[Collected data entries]
───

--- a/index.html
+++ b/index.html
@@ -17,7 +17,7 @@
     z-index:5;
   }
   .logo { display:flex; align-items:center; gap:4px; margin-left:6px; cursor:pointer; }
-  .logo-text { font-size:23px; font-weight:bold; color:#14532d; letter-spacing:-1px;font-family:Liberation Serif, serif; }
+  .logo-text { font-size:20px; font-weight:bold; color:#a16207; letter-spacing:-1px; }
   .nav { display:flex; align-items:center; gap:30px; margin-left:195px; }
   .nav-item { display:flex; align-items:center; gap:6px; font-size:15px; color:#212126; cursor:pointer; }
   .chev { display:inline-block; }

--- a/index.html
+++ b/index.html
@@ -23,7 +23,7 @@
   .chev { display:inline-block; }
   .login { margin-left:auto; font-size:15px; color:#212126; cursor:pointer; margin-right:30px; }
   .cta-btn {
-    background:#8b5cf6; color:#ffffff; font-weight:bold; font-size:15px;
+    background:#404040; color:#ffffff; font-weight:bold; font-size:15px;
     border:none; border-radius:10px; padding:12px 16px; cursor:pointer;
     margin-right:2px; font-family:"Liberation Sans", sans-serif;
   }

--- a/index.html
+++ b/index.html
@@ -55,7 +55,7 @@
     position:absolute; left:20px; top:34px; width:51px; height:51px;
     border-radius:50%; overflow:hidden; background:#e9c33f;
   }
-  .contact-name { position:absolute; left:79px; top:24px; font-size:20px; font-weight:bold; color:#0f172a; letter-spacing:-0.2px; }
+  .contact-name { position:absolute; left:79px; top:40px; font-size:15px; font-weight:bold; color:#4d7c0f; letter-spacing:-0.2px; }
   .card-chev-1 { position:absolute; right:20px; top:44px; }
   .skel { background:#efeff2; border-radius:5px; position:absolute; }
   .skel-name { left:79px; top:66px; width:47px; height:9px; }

───

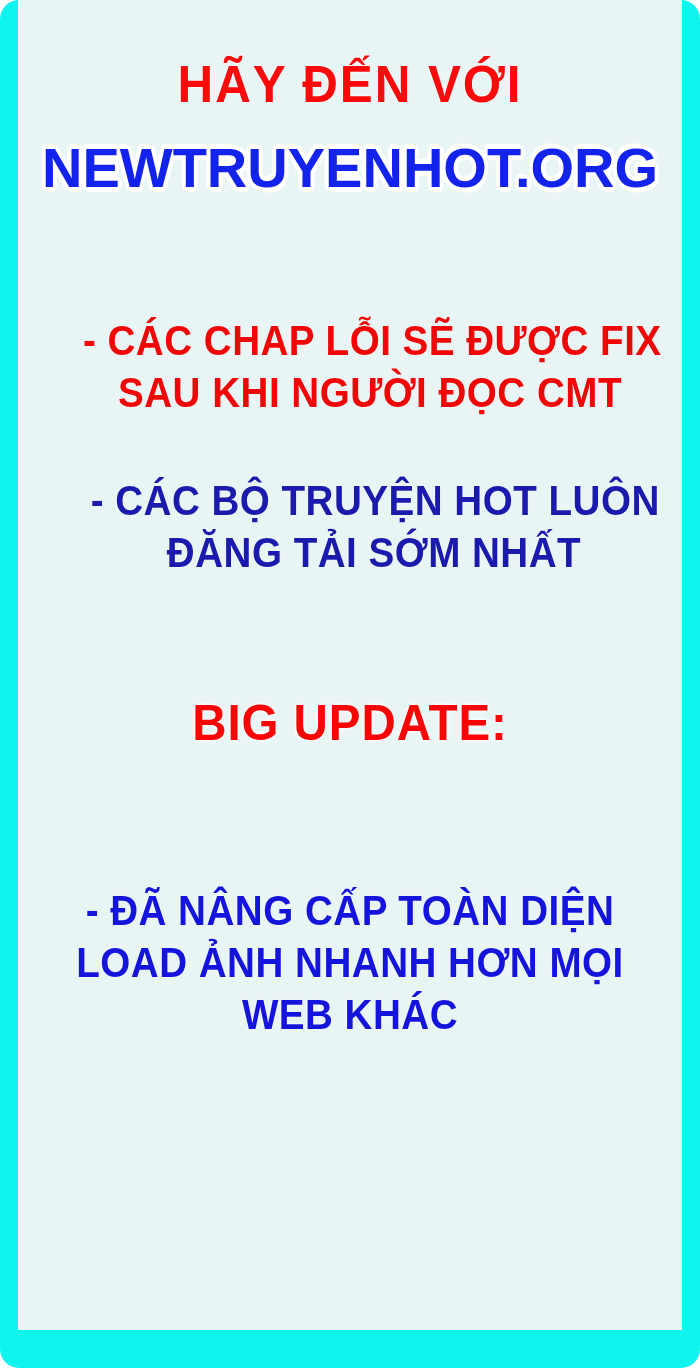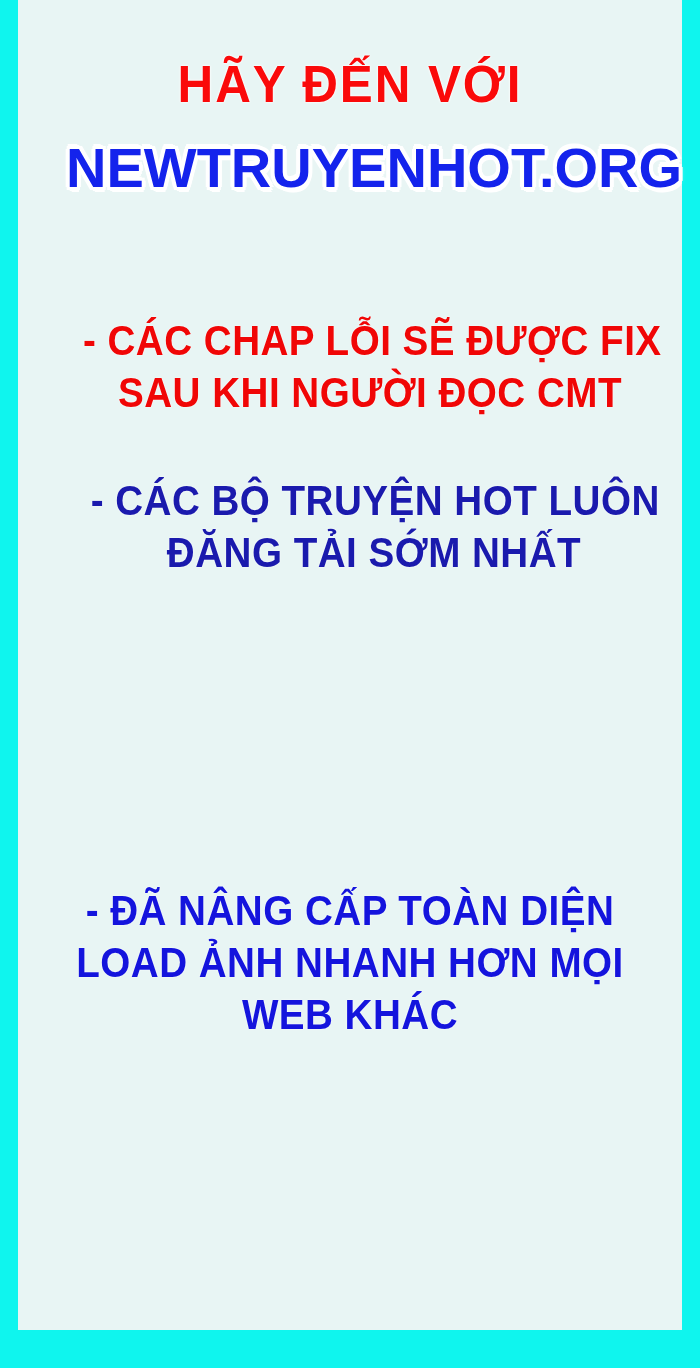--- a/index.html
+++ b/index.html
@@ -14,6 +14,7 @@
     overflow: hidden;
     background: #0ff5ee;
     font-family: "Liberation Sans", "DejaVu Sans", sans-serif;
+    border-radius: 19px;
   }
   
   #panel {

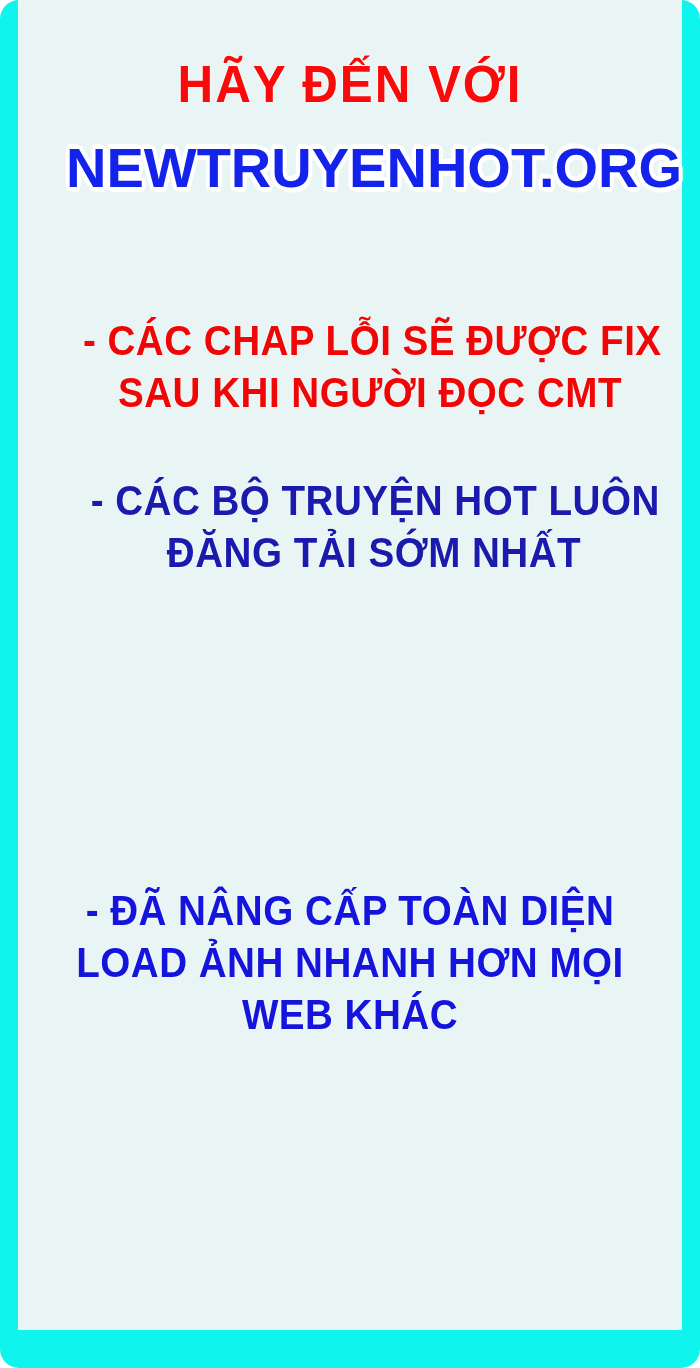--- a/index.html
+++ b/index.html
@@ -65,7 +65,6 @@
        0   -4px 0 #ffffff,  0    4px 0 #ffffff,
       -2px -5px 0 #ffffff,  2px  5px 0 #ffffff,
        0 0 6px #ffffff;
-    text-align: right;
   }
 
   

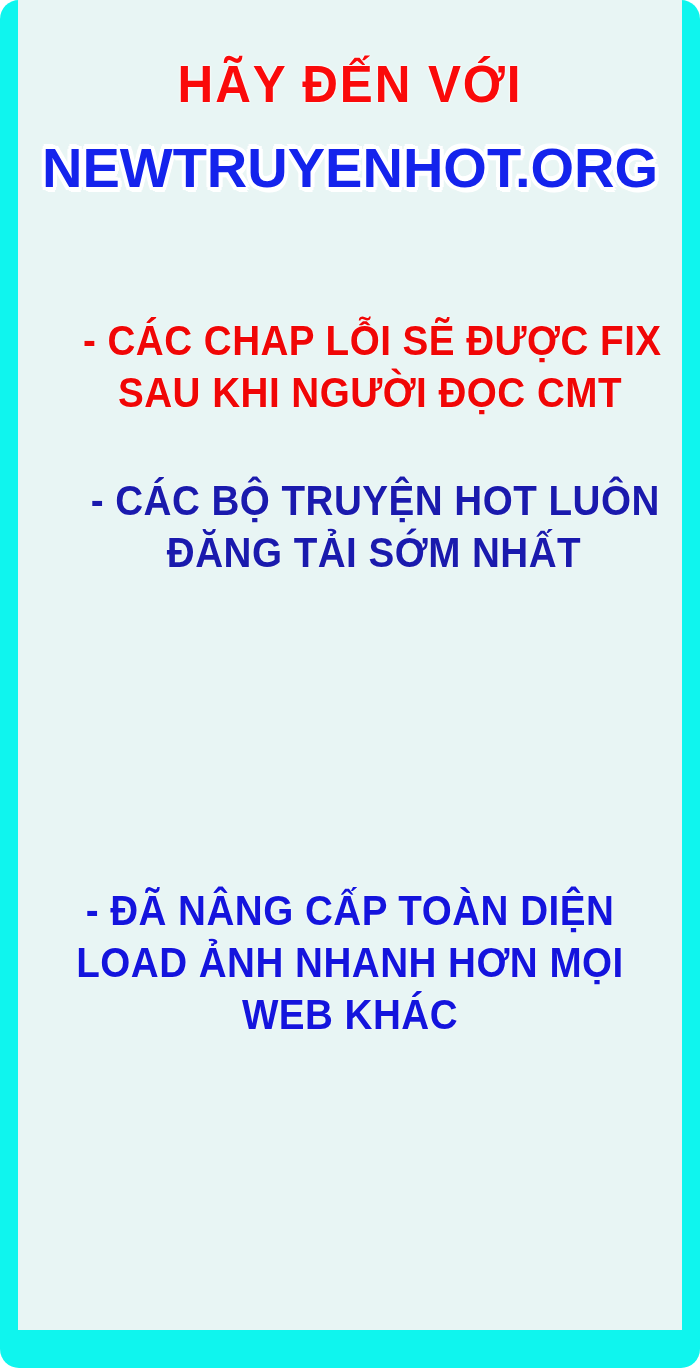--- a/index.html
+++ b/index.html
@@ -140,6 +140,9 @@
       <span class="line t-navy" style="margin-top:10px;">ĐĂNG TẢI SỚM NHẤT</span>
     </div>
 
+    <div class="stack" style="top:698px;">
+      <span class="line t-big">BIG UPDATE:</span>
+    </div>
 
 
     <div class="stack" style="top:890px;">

───

YOUR ASSIGNMENT:
In the records shown above, how many lines include the word "cursor"? Answer with the number only.

ANSWER SPACE:
4